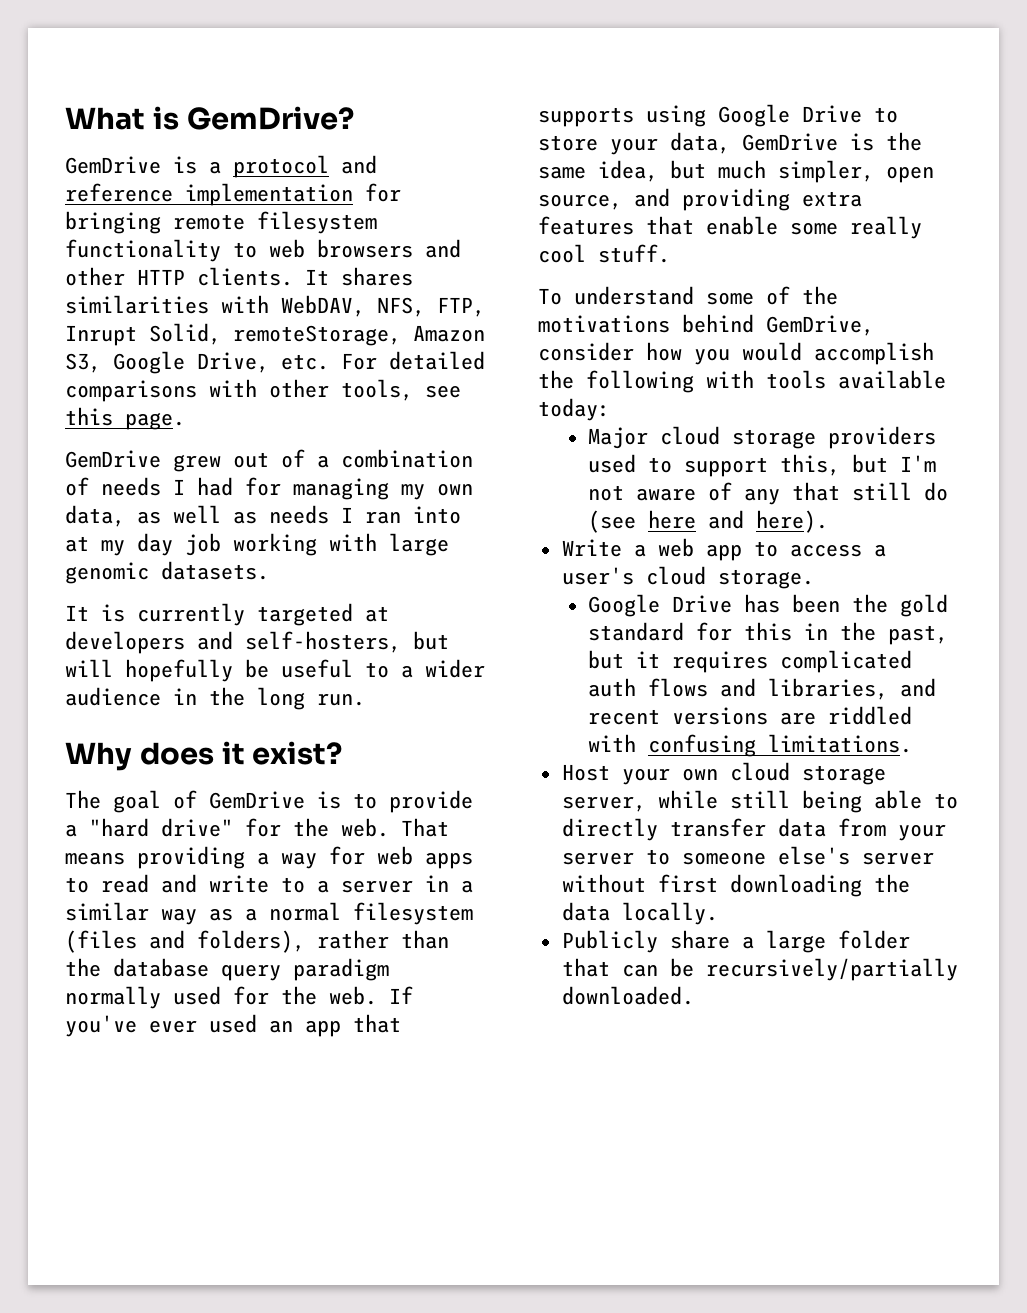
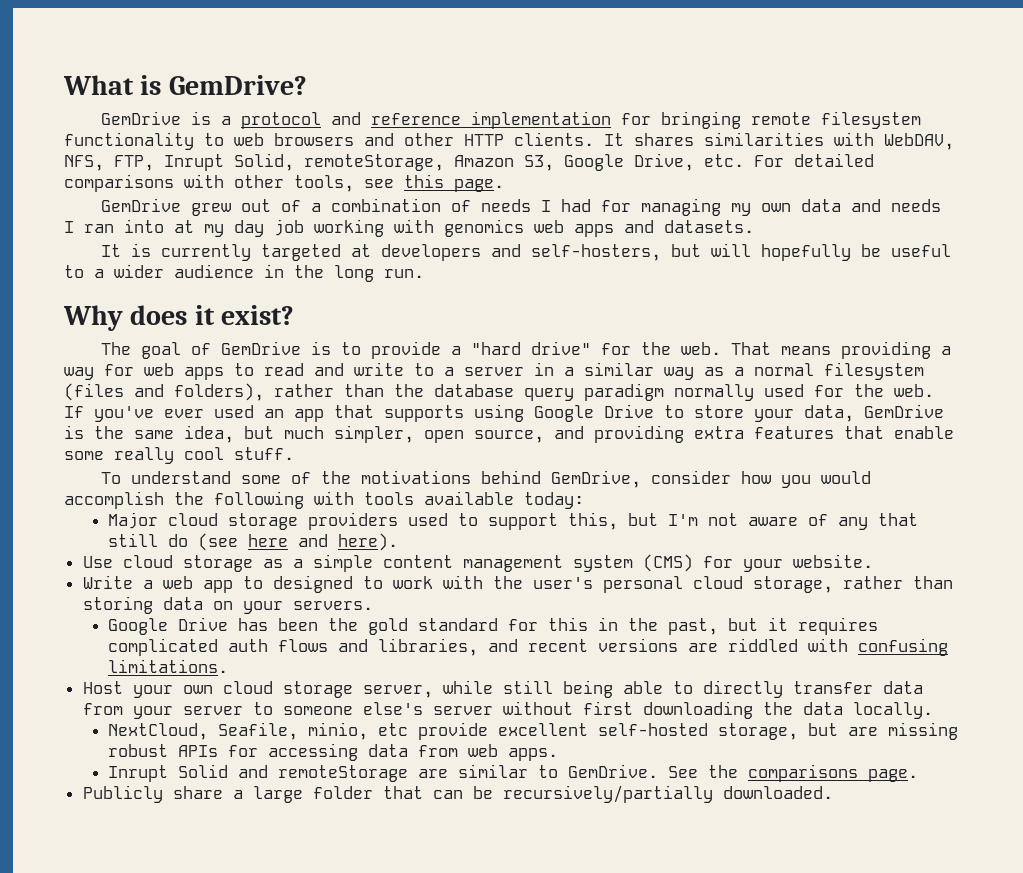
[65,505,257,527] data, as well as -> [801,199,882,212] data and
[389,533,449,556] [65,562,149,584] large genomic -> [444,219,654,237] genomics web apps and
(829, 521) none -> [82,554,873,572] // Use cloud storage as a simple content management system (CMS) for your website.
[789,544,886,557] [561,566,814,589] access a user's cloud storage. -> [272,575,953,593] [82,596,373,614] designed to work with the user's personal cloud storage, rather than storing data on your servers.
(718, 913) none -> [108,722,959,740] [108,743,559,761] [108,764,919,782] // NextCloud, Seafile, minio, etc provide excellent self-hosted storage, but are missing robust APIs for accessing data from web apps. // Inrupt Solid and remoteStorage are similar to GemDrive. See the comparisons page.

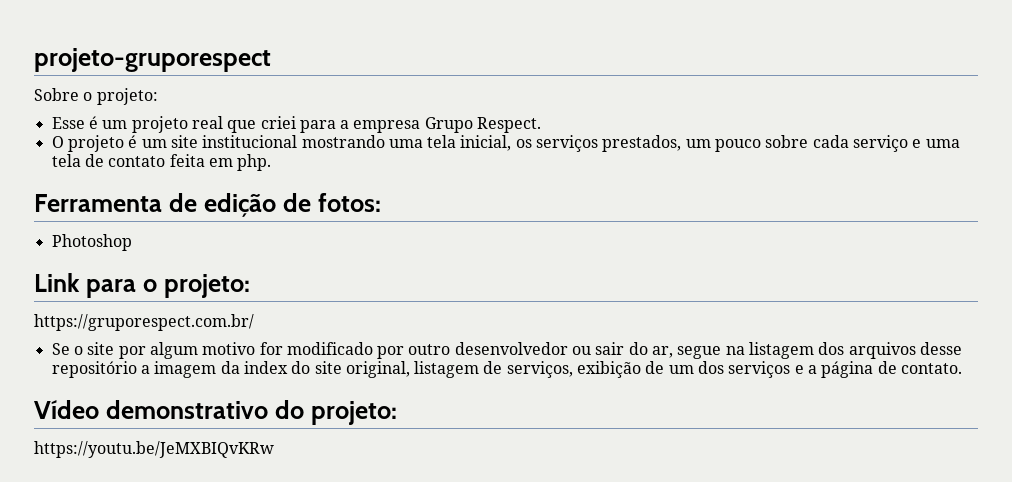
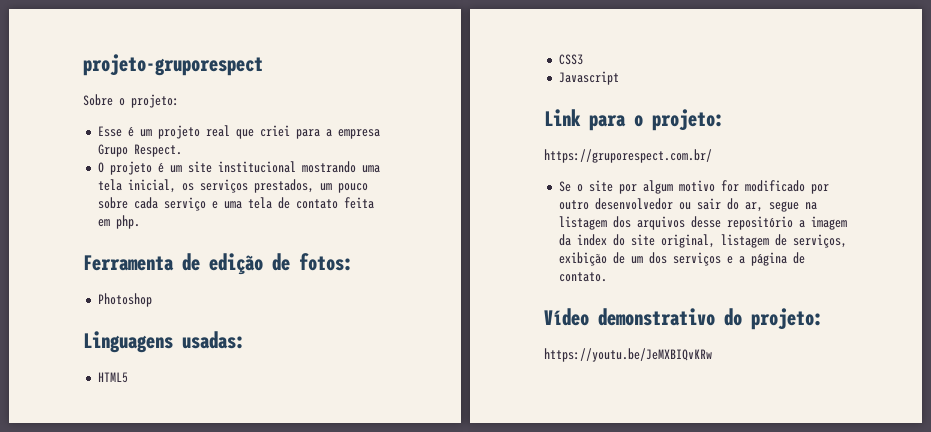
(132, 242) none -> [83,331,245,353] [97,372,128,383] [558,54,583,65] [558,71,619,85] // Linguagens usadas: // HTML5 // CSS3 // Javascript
==
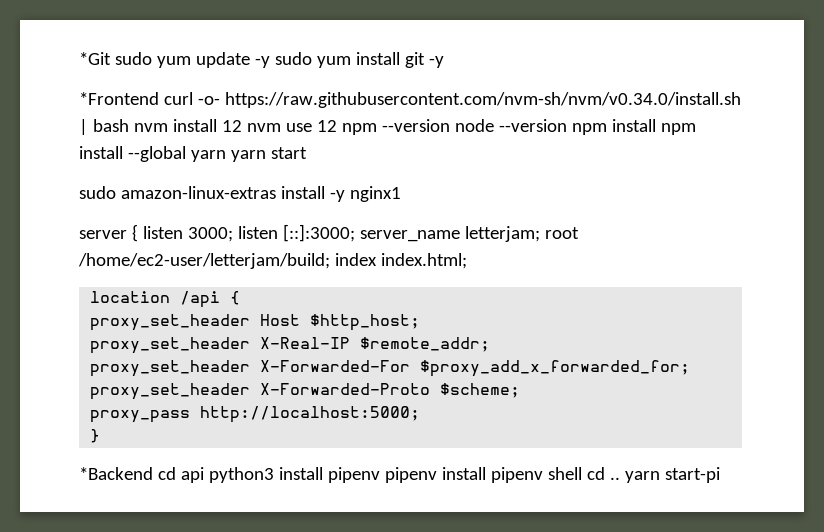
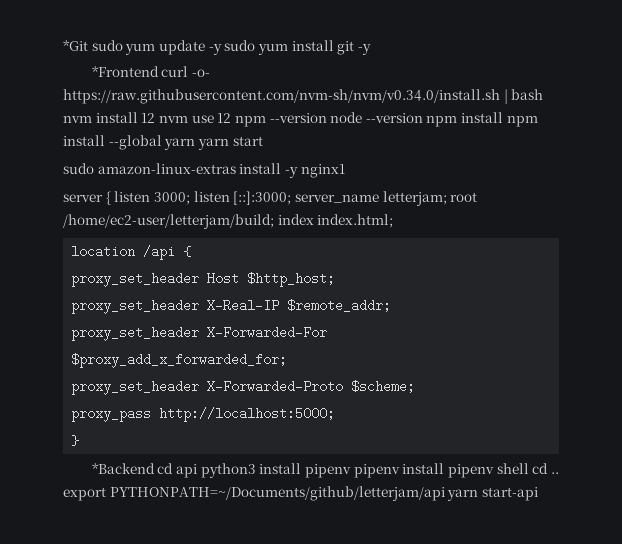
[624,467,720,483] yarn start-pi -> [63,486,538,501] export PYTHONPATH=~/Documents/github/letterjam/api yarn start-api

TASK STATEMENT
Nothing but the lines from the one with "(718, 913) none" up to and including the one with "(132, 242) none" should be printed, exactly as they read above. Please keep the pictures out.

SOLUTION
(718, 913) none -> [108,722,959,740] [108,743,559,761] [108,764,919,782] // NextCloud, Seafile, minio, etc provide excellent self-hosted storage, but are missing robust APIs for accessing data from web apps. // Inrupt Solid and remoteStorage are similar to GemDrive. See the comparisons page.

(132, 242) none -> [83,331,245,353] [97,372,128,383] [558,54,583,65] [558,71,619,85] // Linguagens usadas: // HTML5 // CSS3 // Javascript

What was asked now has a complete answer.